## [EXTRACTED RECORDS]

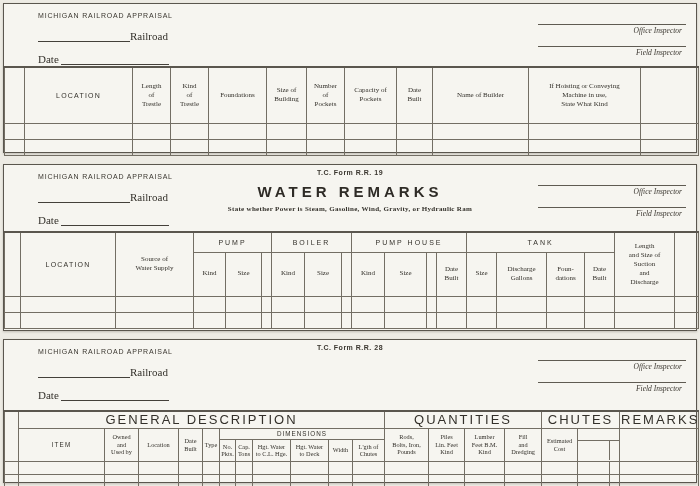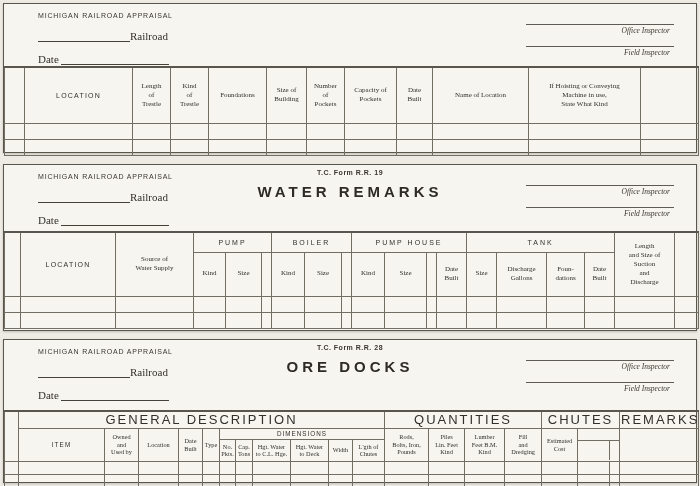--- a/index.html
+++ b/index.html
@@ -16,21 +16,21 @@
 .head-left{position:absolute;left:34px;top:8px;width:230px}
 .org{font-family:"Liberation Sans",sans-serif;font-size:7px;letter-spacing:.8px;color:#3a362f}
 .fill-line{margin-top:11px;font-size:11px;white-space:nowrap}
 .blank{display:inline-block;border-bottom:1px solid #44403a;height:9px;vertical-align:bottom}
 .blank.rr{width:92px}
 .blank.dt{width:108px;margin-left:2px}
 .head-center{position:absolute;left:150px;right:150px;top:4px;text-align:center}
 .form-no{font-family:"Liberation Sans",sans-serif;font-size:7px;font-weight:bold;letter-spacing:.5px;color:#3a362f}
 .title{margin-top:7px;font-family:"Liberation Sans",sans-serif;font-size:15px;font-weight:bold;letter-spacing:4px;color:#2e2b26}
 .subtitle{margin-top:5px;font-size:7px;font-weight:bold;letter-spacing:.3px}
-.head-right{position:absolute;right:22px;top:20px;width:148px}
+.head-right{position:absolute;right:10px;top:20px;width:148px}
 .sig{margin-bottom:11px}
 .sig-rule{display:block;border-bottom:1px solid #5f5b52;height:1px;margin-bottom:1px}
 .sig-label{display:block;text-align:right;font-style:italic;font-size:7.5px;color:#3a362f;padding-right:4px}
 table.grid{border-collapse:collapse;width:694px;table-layout:fixed;border-top:2px solid #5a564e}
 .grid th,.grid td{border:1px solid #736e64;padding:0 1px;font-weight:normal;text-align:center;vertical-align:middle;overflow:hidden;font-size:7px;line-height:1.3;color:#33302a}
 .grid tbody tr:first-child td{border-top:1.5px solid #5a564e}
 .pre{white-space:pre-line}
 .sans{font-family:"Liberation Sans",sans-serif;letter-spacing:1.2px;font-size:7.5px}
 .grp{font-family:"Liberation Sans",sans-serif;letter-spacing:2px;font-size:8px}
 .small-sans{font-family:"Liberation Sans",sans-serif;letter-spacing:1px;font-size:6.5px}
@@ -99,21 +99,21 @@
         <th>Foundations</th>
         <th class="pre">Size of
 Building</th>
         <th class="pre">Number
 of
 Pockets</th>
         <th class="pre">Capacity of
 Pockets</th>
         <th class="pre">Date
 Built</th>
-        <th>Name of Location</th>
+        <th>Name of Builder</th>
         <th class="pre">If Hoisting or Conveying
 Machine in use,
 State What Kind</th>
         <th></th>
       </tr>
     </thead>
     <tbody>
       <tr>
           <td></td>
           <td></td>
@@ -149,20 +149,21 @@
 <section class="form" id="form-water">
   <header class="form-head">
     <div class="head-left">
       <div class="org">MICHIGAN RAILROAD APPRAISAL</div>
       <div class="fill-line"><span class="blank rr"></span><span>Railroad</span></div>
       <div class="fill-line"><span>Date</span><span class="blank dt"></span></div>
     </div>
     <div class="head-center">
       <div class="form-no">T.C. Form R.R. 19</div>
       <div class="title">WATER REMARKS</div>
+      <div class="subtitle">State whether Power is Steam, Gasoline, Wind, Gravity, or Hydraulic Ram</div>
     </div>
     <div class="head-right">
       <div class="sig">
           <span class="sig-rule"></span>
           <span class="sig-label">Office Inspector</span>
         </div>
       <div class="sig">
           <span class="sig-rule"></span>
           <span class="sig-label">Field Inspector</span>
         </div>
@@ -277,21 +278,20 @@
 
 <section class="form" id="form-ore">
   <header class="form-head">
     <div class="head-left">
       <div class="org">MICHIGAN RAILROAD APPRAISAL</div>
       <div class="fill-line"><span class="blank rr"></span><span>Railroad</span></div>
       <div class="fill-line"><span>Date</span><span class="blank dt"></span></div>
     </div>
     <div class="head-center">
       <div class="form-no">T.C. Form R.R. 28</div>
-      <div class="title">ORE DOCKS</div>
     </div>
     <div class="head-right">
       <div class="sig">
           <span class="sig-rule"></span>
           <span class="sig-label">Office Inspector</span>
         </div>
       <div class="sig">
           <span class="sig-rule"></span>
           <span class="sig-label">Field Inspector</span>
         </div>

## [WORK TO COMPLETE]
Go through the listing above. Show each line where the word "Name" is found.

## [WRITTEN SOLUTION]
-        <th>Name of Location</th>
+        <th>Name of Builder</th>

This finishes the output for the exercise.